Cephalopods are the most developed, “intelligent” invertebrates, their nervous system is the most advanced of all invertebrates. In addition to squids and octopus, that can be seen in our waters, this class includes cuttlefish and the famous nautilus, the only cephalopod with an external shell. The giant squid is the largest living invertebrate exceeding 20 meters. In squid the shell is reduced to the internal pen, while it is absent in octopuses. Their body architecture is modified for an active predatory life style. All are efficient swimmers, they can propel themselves in any direction by forcing water through the siphon, which can be moved around. The foot has been modified into arms and tentacles equipped with suckers. The eyes are well developed and can form images. Indeed the squid posses one of the largest eyes for its size known in the animal kingdom. Unlike other molluscs, cephalopods have a closed circulatory system and a three part heart pumping blood separately to gills and body. One of the arms of the male is modified to transfer sperm packets into the mantle cavity of the female. For camouflage and communication cephalopods, including octopus, use dramatic color displays activating their chromatophors, pigments in the skin. Their beak, often venomous, is the only hard part in the soft body, that is why they can squeeze into small spaces. Releasing ink is a unique way to distract predators. Cephalopods live a very short life, even the giant octopus lives only 3- 4 years, they die shortly after mating.
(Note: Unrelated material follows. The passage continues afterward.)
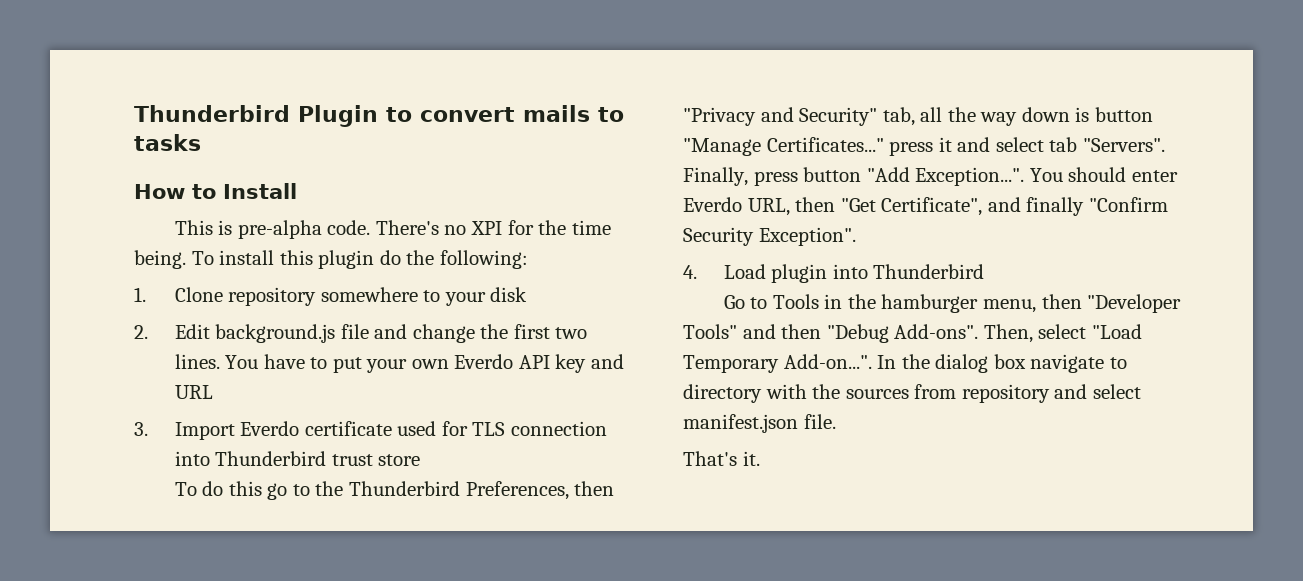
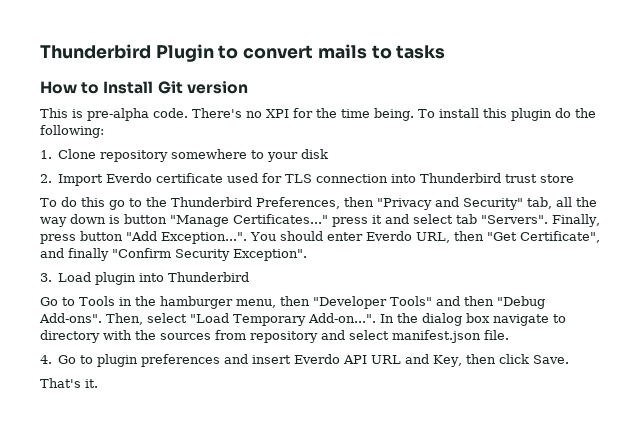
(297, 191) none -> [157,81,248,94] Git version
[174,324,588,343] [174,354,625,373] [174,385,213,399] [134,422,148,436] Edit background.js file and change the first two lines. You have to put your own Everdo API key and URL // 3. -> (52, 178) none
[683,265,697,279] 4. -> [40,273,52,282] 3.
(836, 421) none -> [40,354,570,367] // 4. Go to plugin preferences and insert Everdo API URL and Key, then click Save.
Octopus rubescens – Red Octopus

Loligo opalescens - Market Squid


Dead


Squid Eggs

Arthropoda is the largest phylum of animals, comprising about 80 percent of all animal species. The Greek name, jointed feet, refers to one of the primary characteristics of the group. Insects, rare in the ocean, are the most abundant arthropods. Most marine arthropods, for example, shrimp, crab, lobsters and barnacles are crustaceans, members of the subphylum Crustacea.
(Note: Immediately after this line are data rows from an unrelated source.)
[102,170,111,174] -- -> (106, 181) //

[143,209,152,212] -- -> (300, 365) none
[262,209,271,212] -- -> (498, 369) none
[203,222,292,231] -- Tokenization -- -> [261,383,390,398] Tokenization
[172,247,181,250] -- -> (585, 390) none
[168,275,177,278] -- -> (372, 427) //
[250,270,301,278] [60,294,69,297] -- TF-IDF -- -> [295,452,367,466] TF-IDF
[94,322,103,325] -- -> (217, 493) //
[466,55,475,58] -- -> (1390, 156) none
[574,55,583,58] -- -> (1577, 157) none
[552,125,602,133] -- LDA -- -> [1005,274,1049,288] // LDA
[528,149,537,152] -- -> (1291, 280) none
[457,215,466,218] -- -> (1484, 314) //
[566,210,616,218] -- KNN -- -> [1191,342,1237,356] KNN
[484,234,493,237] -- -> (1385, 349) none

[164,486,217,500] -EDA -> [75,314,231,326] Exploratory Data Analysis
The crustacean body is bilaterally symmetrical and segmented, typically divided into a head, thorax, and abdomen. In true crabs the abdomen is tucked under the thorax, V shaped in male, U shaped in female. Each segment is equipped with jointed appendages used in locomotion, feeding, defense, or mating. The most visible feature is the non-living exoskeleton (external skeleton) that provides protection, support and flexibility. The part of the exoskeleton covering the head and the thorax is called the carapace. The exoskeleton is made up of chitin a form of carbohydrate polymer, it is a hard substance very similar in strength to fingernails (although fingernails are made of keratin). The exoskeleton is a limitation to the size of crustaceans they are never as large as some other invertebrates, for example cnidarians or molluscs. As the animal grows, and the shell becomes too small, it must be shed and replaced. This process is called molting or ecdysis. Before discarding the old shell a new soft shell is secreted by the underlying tissue. When the animal has molted the old shell it puffs up its body with water to ensure that the new shell hardens to a comfortably large size. It is possible to find numerous empty shells at most dive sites, they can just look like the original animal, perfect in every detail except the animal has left.

Small planktonic crustaceans are key components near the base of the food chain. Copepods provide the link between phytoplankton (floating organisms capable of photosynthesis) and the zooplankton. Some copepod species are the most abundant animals on earth, they are the biggest protein source in the ocean. The planktonic, shrimp-like krill, feeding on phytoplankton, are abundant in polar waters and provide food for many species of whales, penguins, fish. The biomass of the Antarctic krill is the largest of all marine animals. Amphipods are laterally flattened, small crustaceans. One benthic species is the main food source for Gray whales. Skeleton shrimp are a subgroup of amphipods, their slender transparent body can be seen attached to seaweed, hydroids, or bryozoans. The parasitic fish lice is an isopod, so is the small, flat, kelp-colored animal stuck to your dry suit as you exit from the water thick with kelp.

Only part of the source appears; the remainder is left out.